→ THE TASK
In the data that follows, find each line containing "Packaging" and copy it.

(Version difference data)

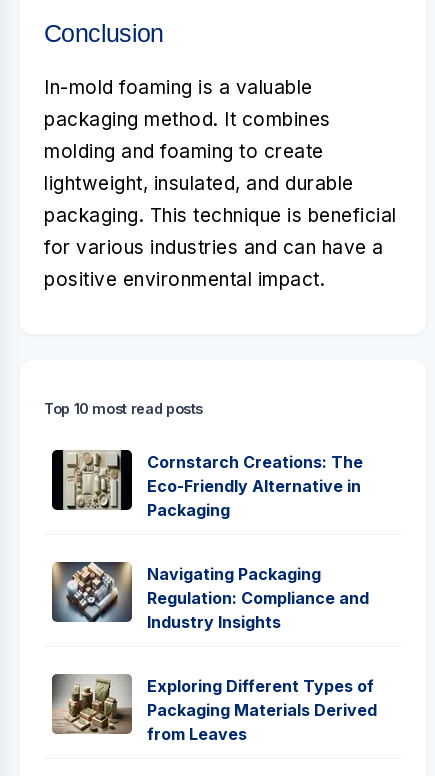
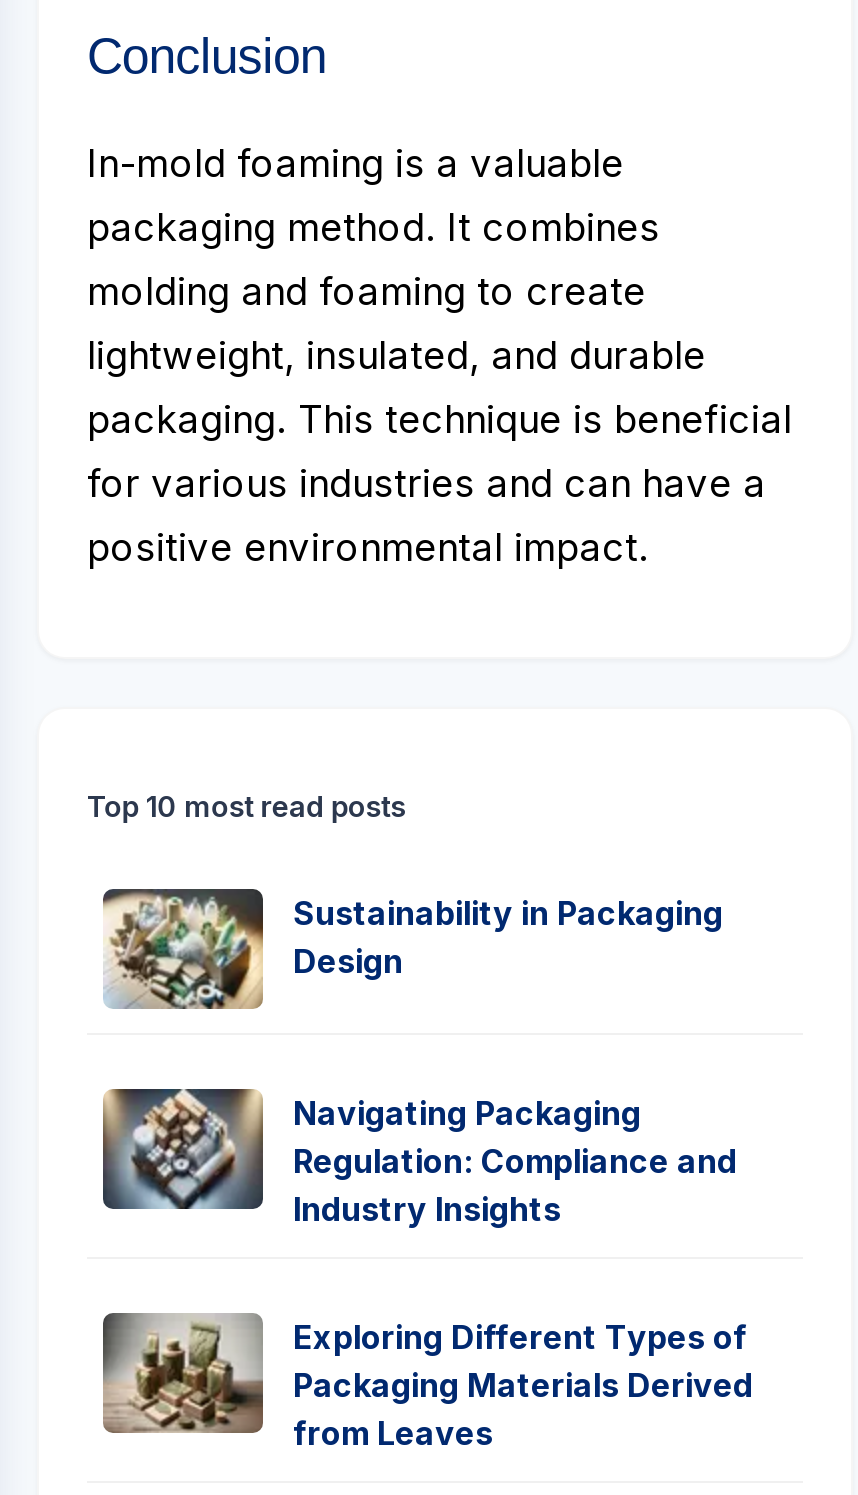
- [image]
- Cornstarch Creations: The
- Eco-Friendly Alternative in
- Packaging
+ [image]
+ Sustainability in Packaging
+ Design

→ SOLVED PROBLEM
- Packaging
+ Sustainability in Packaging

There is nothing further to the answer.